= Center for the History of Women Philosophers and Scientists =

Research center

The Center for the History of Women Philosophers and Scientists (HWPS) is an interdisciplinary research center at the University of Paderborn, focused on the work of historical women philosophers and scientists. The Center is responsible for the publication of the Journal of the History of Women Philosophers and Scientists. The Center also awards the annual Elizabeth of Bohemia prize, Europe's first prize honoring women philosophers. The Center received a major grant from the Alexander von Humboldt foundation for the study of women philosophers in Ukraine, and also maintains a research network and talk series for researchers working on the history of women philosophers and scientists.

== Encyclopedia of Concise Concepts by Women Philosophers ==
The Encyclopedia of Concise Concepts by Women Philosophers (ECC) is an online encyclopedia that exclusively contains entries on concepts from the work of female philosophers.

The ECC is an open access database developed by the Center for the History of Women Philosophers and Scientists that went online on June 15, 2018.

Each entry is written by an internationally recognized researcher and peer-reviewed before publication. It will contain a brief explanation of a philosophical concept both either developed or significantly advanced by a woman philosopher as well as a list of primary and secondary sources for further research. Early articles focused on thinkers such as Diotima of Mantinea, Mercy Otis Warren and Jane Addams.

The encyclopedia is part of the digital collection of Paderborn University and articles are available as official academic sources. It was created by the German philosopher Ruth Hagengruber and Mary Ellen Waithe of Cleveland State University.

The ECC received the DARIAH-DE DH-Award 2018, (“Tools and Projects” section), for exceptional work in digital humanities.

== Émilie Du Châtelet: Research and Manuscript Editions ==

The Center has a long-standing focus on the work of the eighteenth-century philosopher and physicist, Émilie du Châtelet.
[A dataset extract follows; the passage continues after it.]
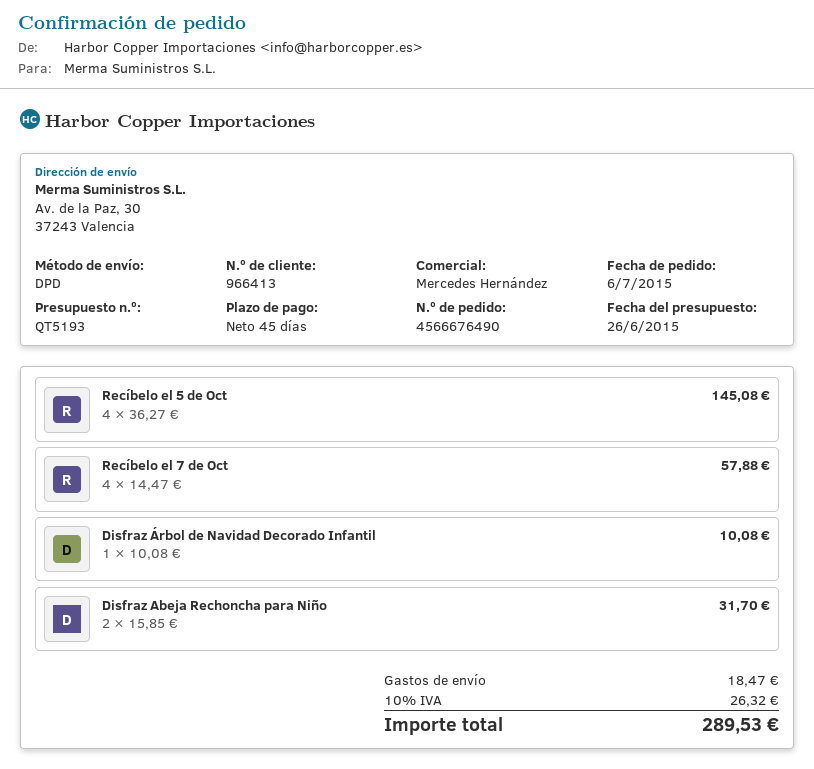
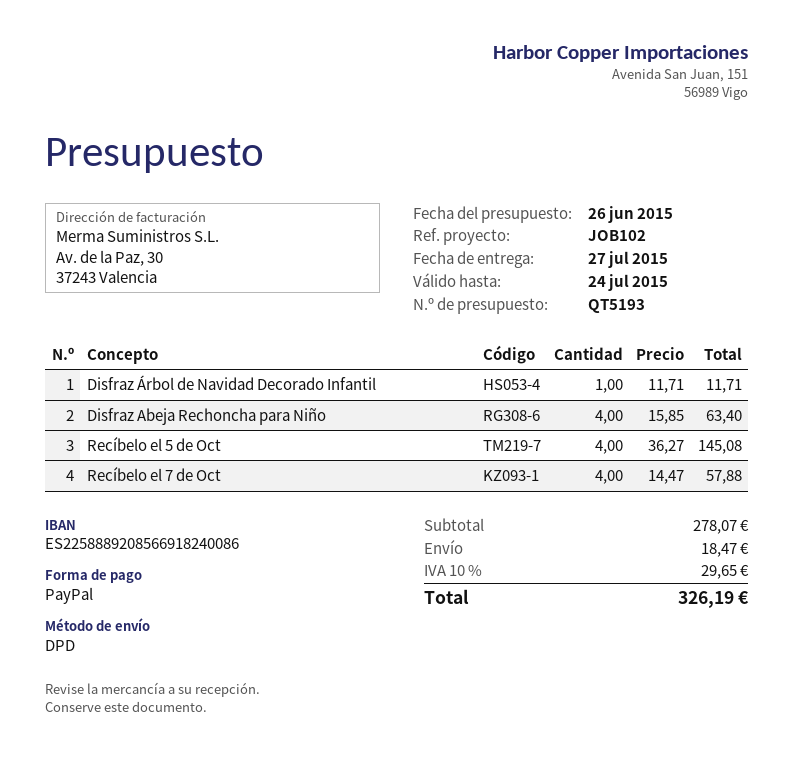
Disfraz Árbol de Navidad Decorado Infantil: 1 x 10.08 = 10.08 -> 1 x 11.71 = 11.71
Disfraz Abeja Rechoncha para Niño: 2 x 15.85 = 31.70 -> 4 x 15.85 = 63.40
tax: 10% = 26.32 -> 10% = 29.65
total: 289.53 -> 326.19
For example, a major international conference in Potsdam in 2006 resulted in an edited volume linking Du Châtelet to Leibniz and Newton. Since 2020, the Center has published a freely available historical-critical online edition of previously unedited manuscripts by Du Châtelet, stored at the National Library in St. Petersburg, Russia. This is the first critical edition, as well as the first online edition, of manuscripts by Du Châtelet. The edition is funded by the German Research Foundation (Deutsche Forschungsgemeinschaft) and is a collaboration with the National Library of Russia.

Since 2021, the Center has also published a freely available online historical-critical edition of a different set of manuscripts by Du Châtelet, stored at the Bibliothèque Nationale de France, Paris. These manuscripts include the early drafts of her main philosophical work, the Institutions de physique.

== Elisabeth of Bohemia Prize ==
The Elisabeth of Bohemia Prize was named in honor of Elisabeth of Bohemia (1618–1680). The award was established to acknowledge research on women in the history of philosophy. The prize is endowed with 3500 Euros and is donated by Ulrike Detmers. Awardees include Laura Aurora Benítez Grobet (2023), Sarah Hutton (2022), Mitieli Seixas da Silva (2021), Mary Ellen Waithe (2019) and Lisa Shapiro (2018).

== Public Teaching ==
From 2017 to 2019, the Center for the History of Women Philosophers and Scientists hosted the Libori Summer School in Paderborn, Germany. The conferences were open to the public and featured scholars from all over the world giving talks and master classes. The Center HWPS also hosts online teaching seminars. For their offering of Massive Open Online Courses (MOOC), the Center was awarded the Fellowship für Innovations in Digital University Teaching.